__Extracted information__:

========

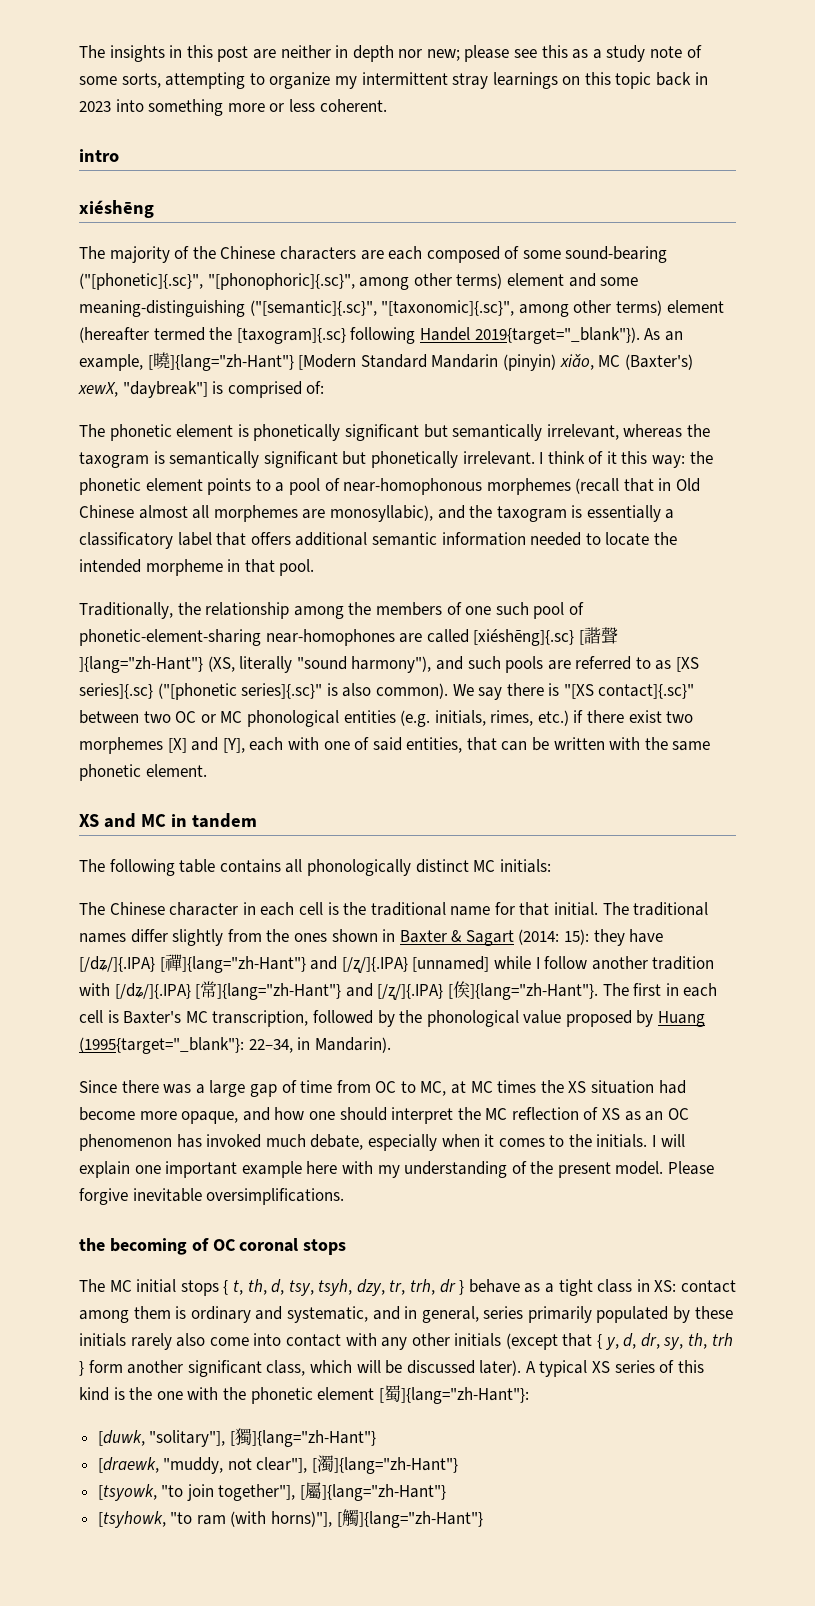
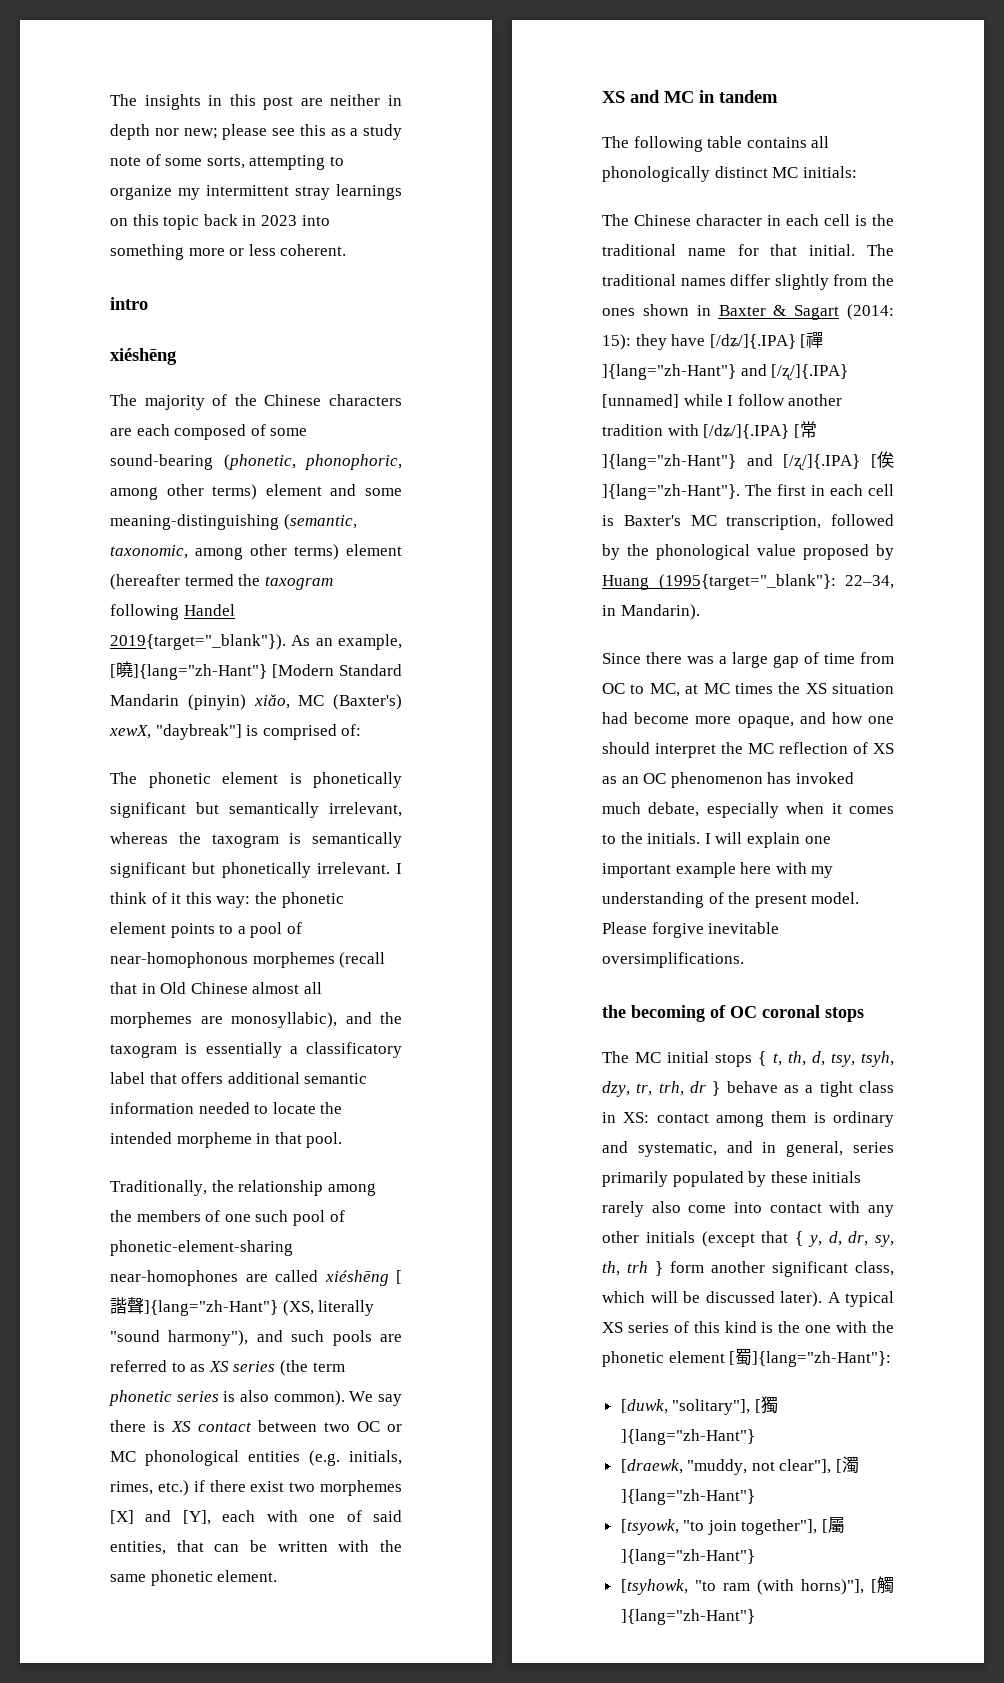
- The majority of the Chinese characters are each composed of some sound-bearing ("[phonetic]{.sc}", "[phonophoric]{.sc}", among other terms) element and some meaning-distinguishing ("[semantic]{.sc}", "[taxonomic]{.sc}", among other terms) element (hereafter termed the [taxogram]{.sc} following Handel 2019{target="_blank"}).
+ The majority of the Chinese characters are each composed of some sound-bearing (phonetic, phonophoric, among other terms) element and some meaning-distinguishing (semantic, taxonomic, among other terms) element (hereafter termed the taxogram following Handel 2019{target="_blank"}).
- Traditionally, the relationship among the members of one such pool of phonetic-element-sharing near-homophones are called [xiéshēng]{.sc} [諧聲]{lang="zh-Hant"} (XS, literally "sound harmony"), and such pools are referred to as [XS series]{.sc} ("[phonetic series]{.sc}" is also common).
+ Traditionally, the relationship among the members of one such pool of phonetic-element-sharing near-homophones are called xiéshēng [諧聲]{lang="zh-Hant"} (XS, literally "sound harmony"), and such pools are referred to as XS series (the term phonetic series is also common).
- We say there is "[XS contact]{.sc}" between two OC or MC phonological entities (e.g. initials, rimes, etc.) if there exist two morphemes [X] and [Y], each with one of said entities, that can be written with the same phonetic element.
+ We say there is XS contact between two OC or MC phonological entities (e.g. initials, rimes, etc.) if there exist two morphemes [X] and [Y], each with one of said entities, that can be written with the same phonetic element.

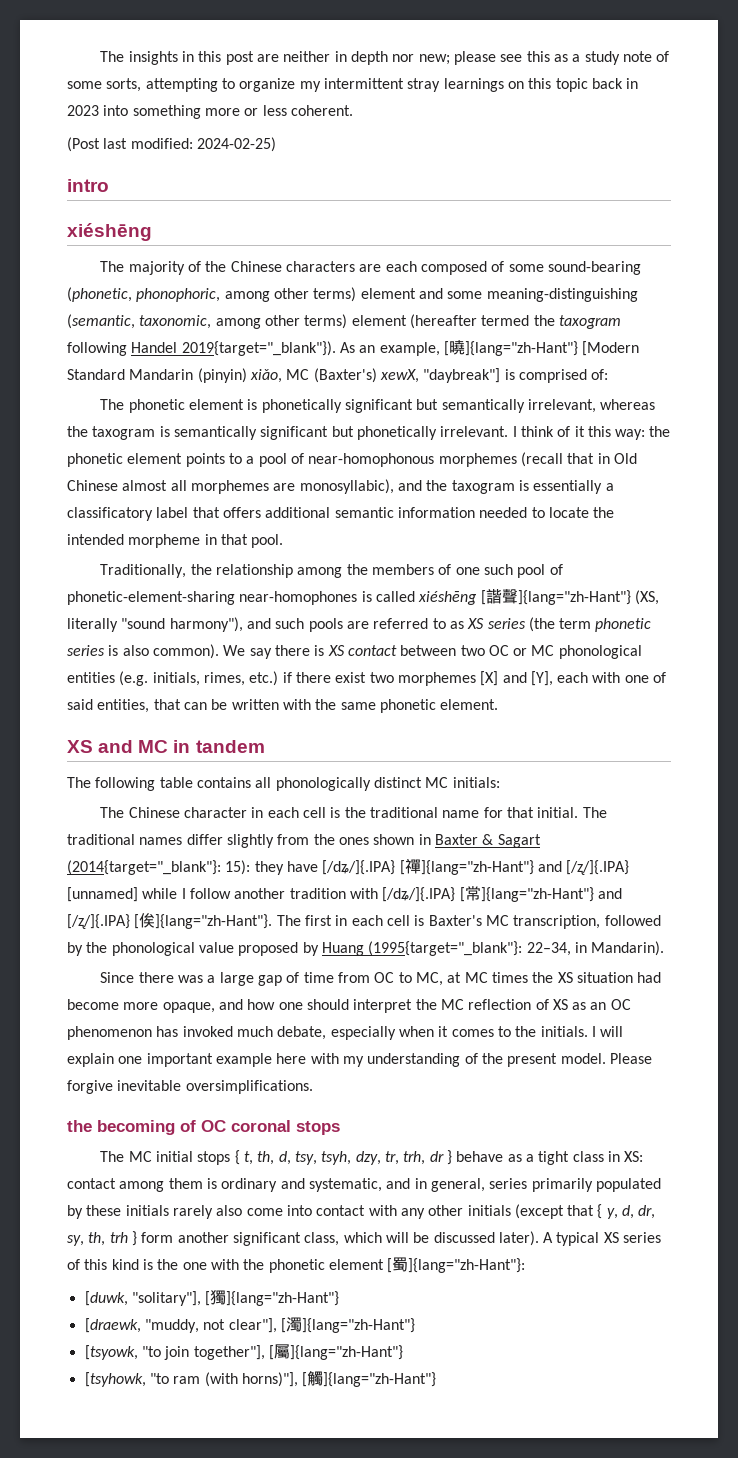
+ (Post last modified: 2024-02-25)
- Traditionally, the relationship among the members of one such pool of phonetic-element-sharing near-homophones are called xiéshēng [諧聲]{lang="zh-Hant"} (XS, literally "sound harmony"), and such pools are referred to as XS series (the term phonetic series is also common).
+ Traditionally, the relationship among the members of one such pool of phonetic-element-sharing near-homophones is called xiéshēng [諧聲]{lang="zh-Hant"} (XS, literally "sound harmony"), and such pools are referred to as XS series (the term phonetic series is also common).
- The traditional names differ slightly from the ones shown in Baxter & Sagart (2014: 15): they have [/dʑ/]{.IPA} [禪]{lang="zh-Hant"} and [/ʐ/]{.IPA} [unnamed] while I follow another tradition with [/dʑ/]{.IPA} [常]{lang="zh-Hant"} and [/ʐ/]{.IPA} [俟]{lang="zh-Hant"}.
+ The traditional names differ slightly from the ones shown in Baxter & Sagart (2014{target="_blank"}: 15): they have [/dʑ/]{.IPA} [禪]{lang="zh-Hant"} and [/ʐ/]{.IPA} [unnamed] while I follow another tradition with [/dʑ/]{.IPA} [常]{lang="zh-Hant"} and [/ʐ/]{.IPA} [俟]{lang="zh-Hant"}.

========

__What the task asks__: Work out how many lines of the material contain the word "following" and answer with that number only.

__Reply to the task__: 2